Wait Until Dark, Nov. 30-Dec. 17 at Boca Stage
Suspense is often best experienced in the movies, where careful editing, cinematography and a tense score contribute to what we see and how we experience it. It’s perhaps a more challenging to master on a stage, where the performances and direction—with assists from key lighting and sound choices—must do all the heavy lifting. Let’s see if Boca Stage will be up to the challenge in its season opener, when the company takes on one of the great thrillers of the late 20th century. In “Wait Until Dark,” a blind housewife in Greenwich Village becomes the target of three sinister con men, some of whom pose as friends and police officers, who believe she is harboring a doll filled with expensive imported heroin. Its twists are likely to keep your glued to your seat—when you’re not spooked into jumping out of it.
Fiddler on the Roof, Jan. 11-Feb. 11 at the Wick
I’ve covered theatre in South Florida since 2006, yet I’ve never seen a production of “Fiddler on the Roof”—which says something about the actual scarcity, at least in the realm of professional regional theatre, of this seemingly ubiquitous show. The Wick will close that gap in the primo January slot of its 2023-2024 schedule. Not that it needs much introduction, but the Jerry Bock/Sheldon Harnick musical, based on Sholem Aleichem’s cherished Jewish folk tales, centers on Tevye, who toils as a milkman while raising three strong-willed daughters in a village in Imperial Russia circa 1905. Its themes, including the preservation of religious tradition amid accelerating cultural change, have transcended the musical itself, as much as its hummable classics, like “If I Were a Rich Man,” have become standards in the pop, jazz and classical songbooks.

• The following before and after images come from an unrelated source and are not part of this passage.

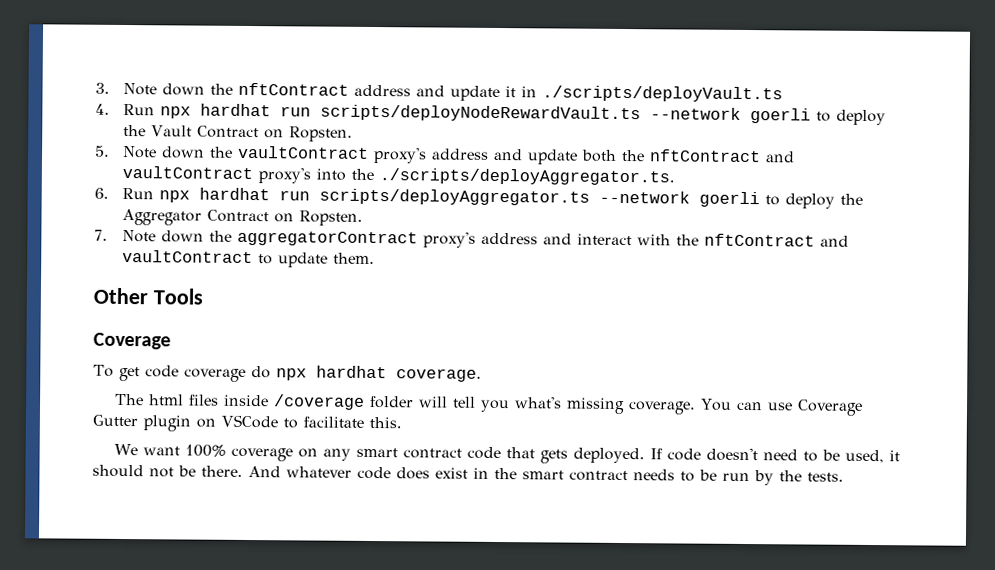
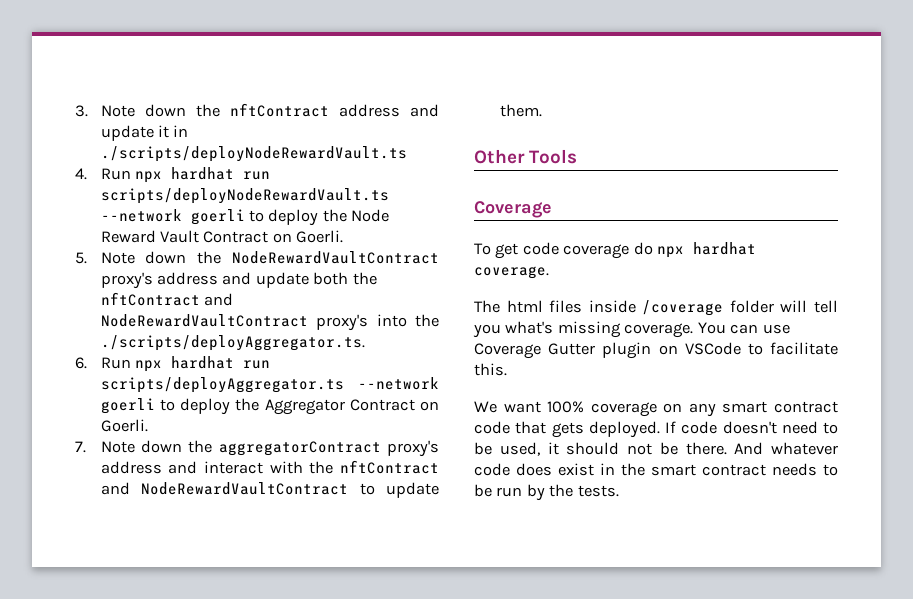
[541,85,783,103] ./scripts/deployVault.ts -> [100,146,407,162] ./scripts/deployNodeRewardVault.ts
(146, 130) none -> [351,209,390,222] [100,230,156,243] Node Reward
[288,126,353,142] Ropsten. -> [296,230,344,243] Goerli.
[237,145,369,159] vaultContract -> [232,251,439,264] NodeRewardVaultContract
[121,165,253,180] vaultContract -> [100,314,308,327] NodeRewardVaultContract
[298,210,363,226] Ropsten. -> [100,419,148,432] Goerli.
[121,249,253,264] vaultContract -> [141,482,349,495] NodeRewardVaultContract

Rooted, Jan. 31-Feb. 18 at Theatre Lab
Playwright Deborah Zoe Laufer’s collaborative relationship with Theatre Lab, the resident professional theater of FAU, continues with the Florida premiere of her latest work, “Rooted,” arriving as a full production five years after Theatre Lab produced her hit “Be Here Now” in 2018. Its title cleverly encapsulating multiple meanings, “Rooted” follows two sisters, Emery and Hazel, who have spent their entire 60-plus years in the same small town in upstate New York, with Emery spending much of her time blogging about the consciousness of plants. But when her favorite subject—her beloved tree Mabel—begins to accrue a religious/mystical import, these unassuming sisters become an unexpected internet sensation. “Rooted” is the second in a planned trilogy of Laufer plays, following “Be Here Now,” that deal with metaphysical subjects in our grounded reality.
Death of a Salesman, March 29-April 14 at Palm Beach Dramaworks
Like “Fiddler on the Roof,” here’s another vital work from the history of 20th century theatre that I’ve never seen live. Never a company to shy away from herculean, canonical works—see “Long Day’s Journey Into Night,” or its gripping take this season on “August: Osage County”—Dramaworks will mount the first professional production of “Death of a Salesman” in South Florida since God knows when. Arthur Miller’s seminal two-act tragedy plumbs the fractured consciousness of its traveling salesman Willy Loman, the ultimate unreliable narrator, who is increasingly unable to separate his illusions and memories with contemporaneous events. A blistering account of the withering American Dream, “Death of a Salesman” won a Tony and Putlizer, among a bucket of accolades, upon its 1949 premiere.